No, I will collect money when I put the order in.


----------



## njTom (Jul 31, 2009)

1 black t-shirt xl
1 lake blue t-shirt xl


----------



## Captain Ahab (Jul 31, 2009)

Jim said:


> Captain Ahab said:
> 
> 
> > 2 cactus green t shirts in 2Xl
> ...



Any chance of getting it autographed?


----------



## Jim (Jul 31, 2009)

Captain Ahab said:


> Jim said:
> 
> 
> > Captain Ahab said:
> ...



The price doubles! 8)


----------



## poolie (Jul 31, 2009)

Sweet!
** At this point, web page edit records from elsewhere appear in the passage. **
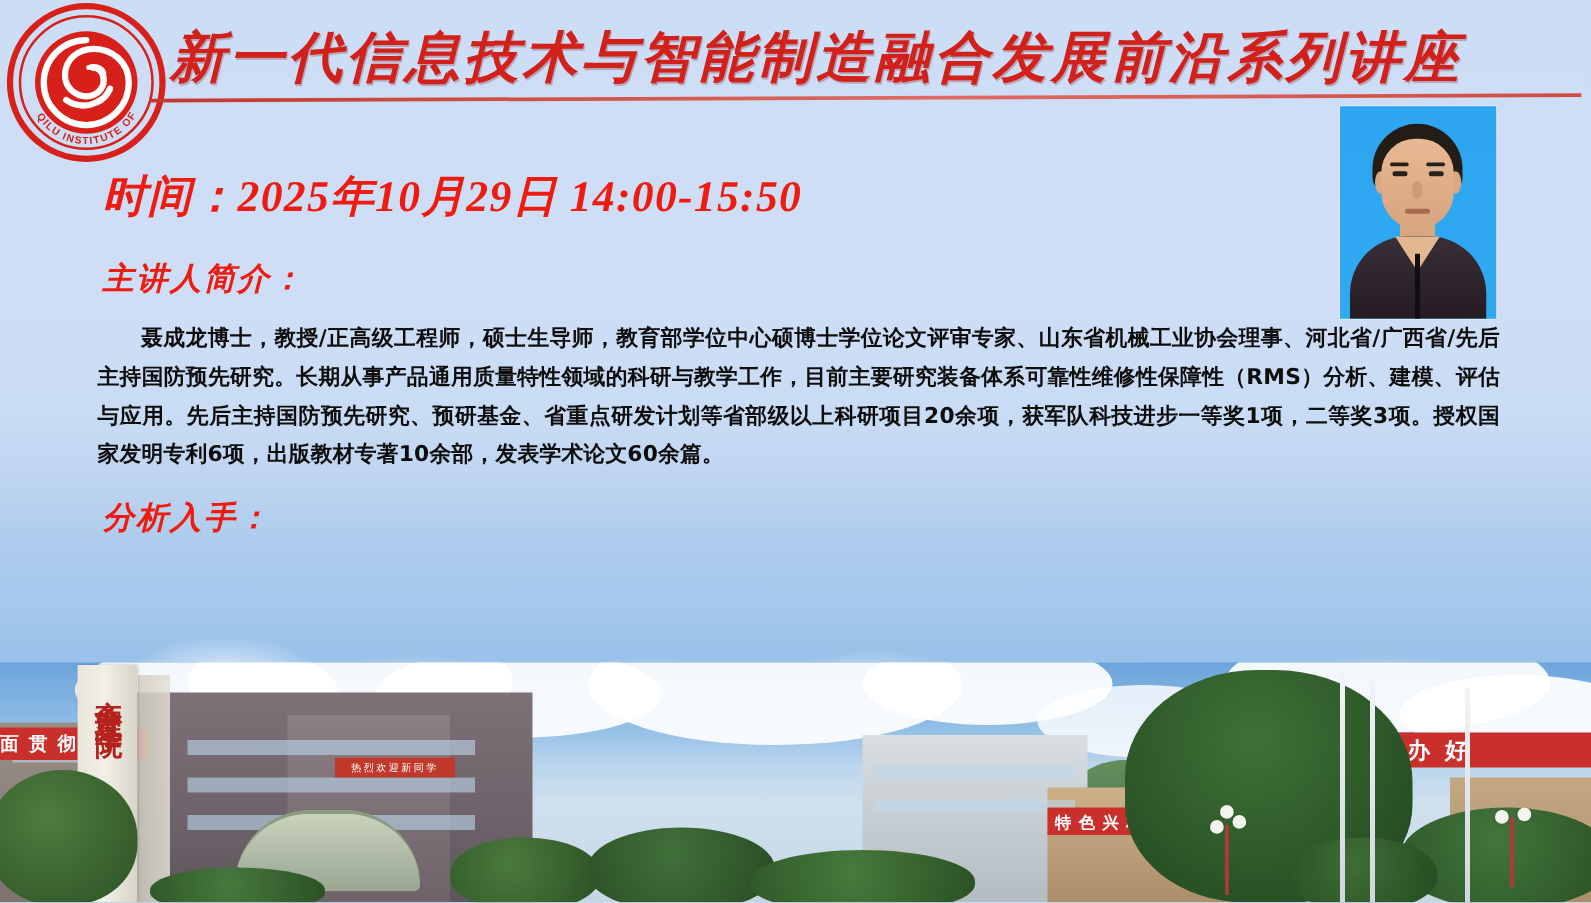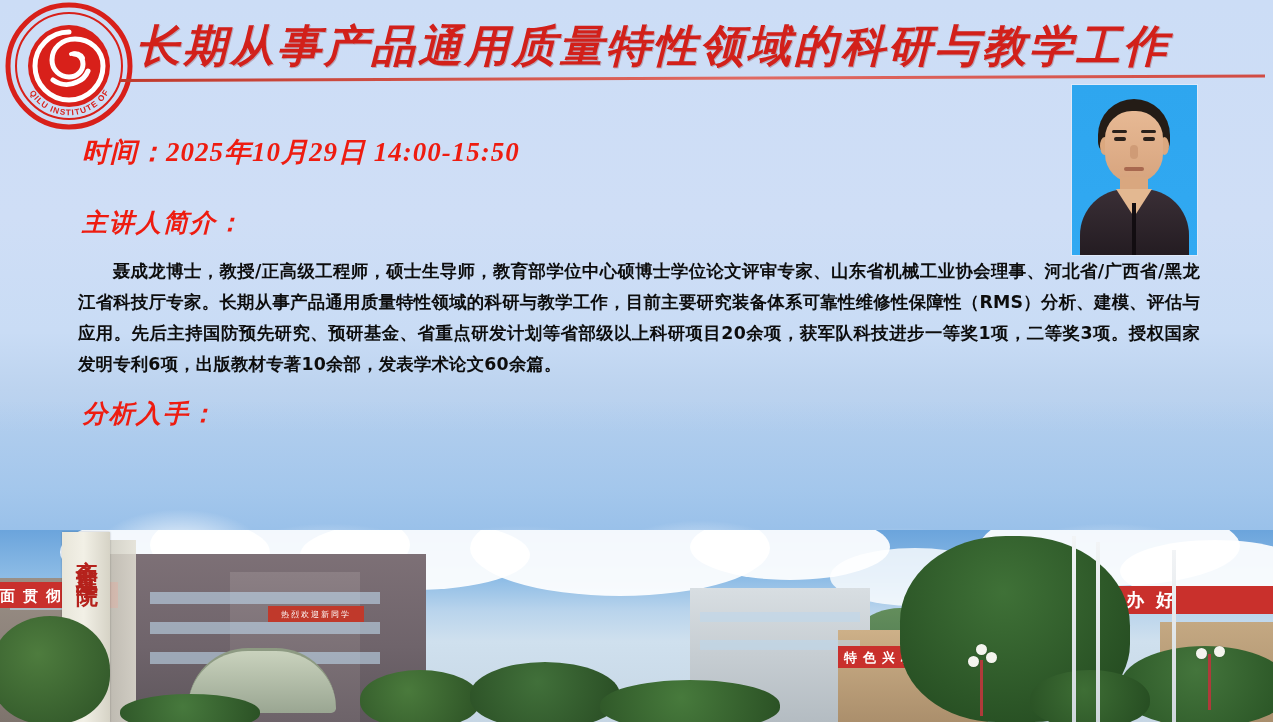"长期从事产品通用质量特性领域的科研与教学工作" div.title { text: 长期从事产品通用质量特性领域的科研与教学工作 -> 新一代信息技术与智能制造融合发展前沿系列讲座 }
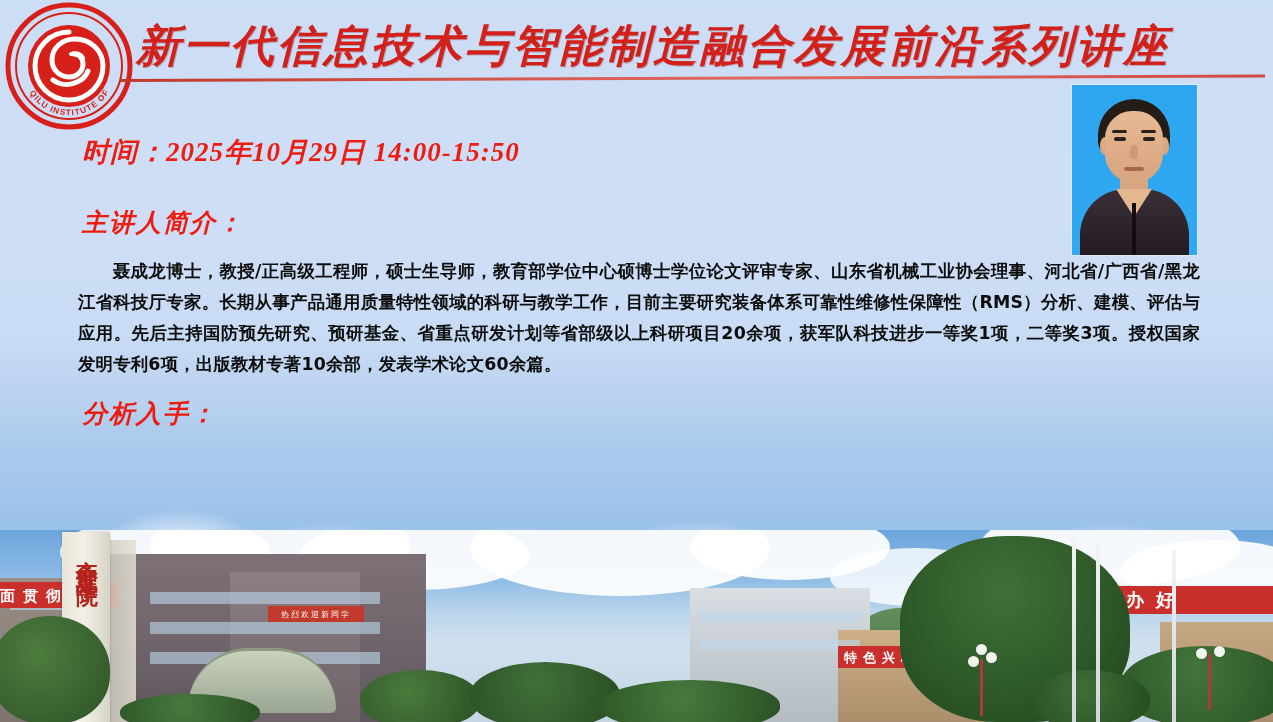"时间：2025年10月29日 14:00-15:50" .meta { font-size: 27px -> 35px }
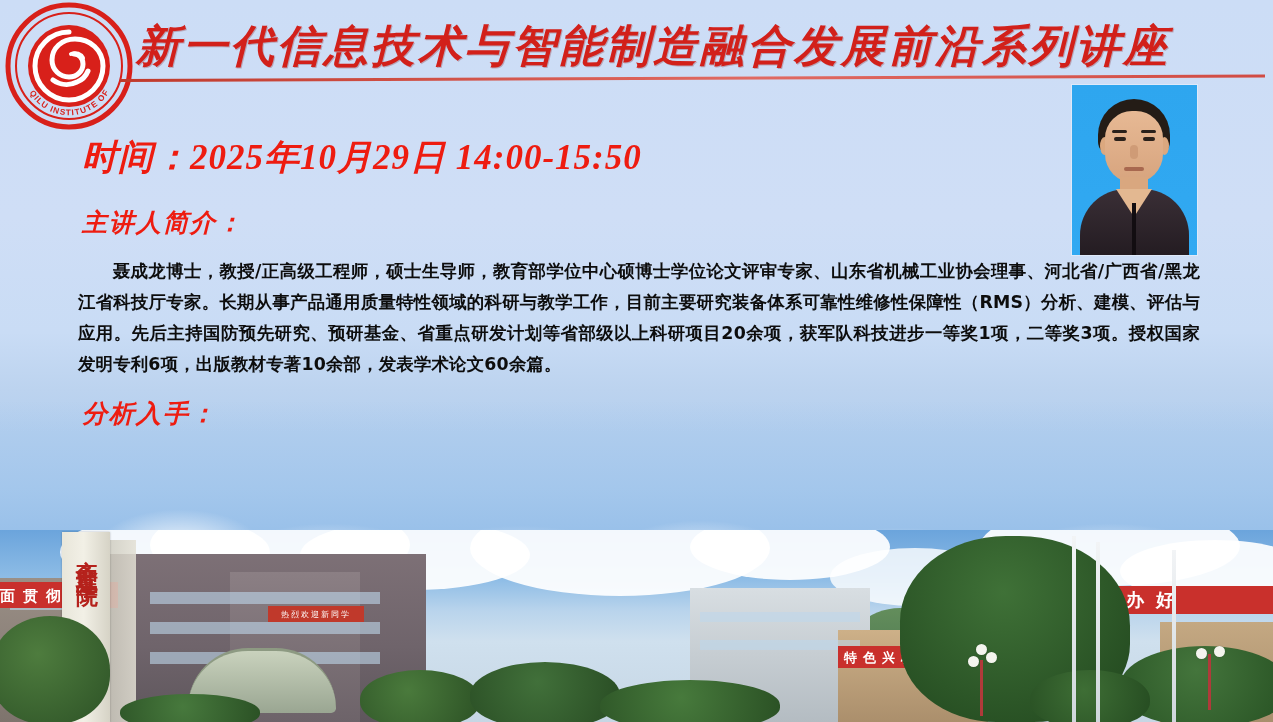"聂成龙博士，教授/正高级工程师，硕士生导师，教育部学位中心硕博士学位论文评审专家" div.para { text: /黑龙江省科技厅专家 -> /先后主持国防预先研究 }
I joined TB late last year so have been waiting for this.

I'll PM my order tonight.


----------



## Jim (Jul 31, 2009)

jirwin6985 said:


> Jim ill take a black tank top in large
> and a white tank top in large
> Need some more tank tops its getting hot here lately
> Joe



Its white print, so it will not show up on the shirt!


----------



## Jim (Jul 31, 2009)

jirwin6985 said:


> Jim said:
> 
> 
> > jirwin6985 said:
> ...



Your killing me! :LOL2:

Here is the link to the Tank top and colors available.

https://www.anvilknitwear.us/2008/product.php?Style=215&CID=6&SCID=24&PID=141


----------



## dunk50 (Jul 31, 2009)

Me to me to!

Two t-shirts that is. Both XL one black one orange. Thanks Dunk


----------



## BYOB Fishing (Jul 31, 2009)

Jim,

One Mandarin Orange T-Shirt, size L please!

Thanks!

Matt


----------



## ohm (Jul 31, 2009)

PM Sent


----------



## caveman (Aug 1, 2009)

Jim
I would like to order one of the s1051 hoodie black xl but how do i pay you for it? :?: Also have you looked into ball caps or is their all ready some :?:


----------



## countryboy210 (Aug 2, 2009)

PM Sent.


----------



## Jim (Aug 2, 2009)

caveman said:


> Jim
> I would like to order one of the s1051 hoodie black xl but how do i pay you for it? :?: Also have you looked into ball caps or is their all ready some :?:



Paypal, check, cash, money order, when I place the order (September 1ish)


----------



## jkbirocz (Aug 4, 2009)

I would like 2 black large t-shirts


----------



## slim357 (Aug 5, 2009)

put me down for a champion hoodie in xl black


----------



## Andy (Aug 5, 2009)

PM sent.


----------



## Quackrstackr (Aug 11, 2009)

How's that 10 shirt tribal thing working out? 8)


----------



## Jim (Aug 11, 2009)

Quackrstackr said:


> How's that 10 shirt tribal thing working out? 8)



I axed the first company, they wanted $18 for one side and $26 for two sides. I told them to go you know where.  

Looking at other companies.


----------



## alumacraftjoe (Aug 14, 2009)

Put me down for a t-shirt XXL - Black


----------



## BassNBob (Aug 31, 2009)

I'll get (1) 2XL T-Shirt in # 18 orange and (1) 2XL Hanes Hooded Sweat shirt in Black.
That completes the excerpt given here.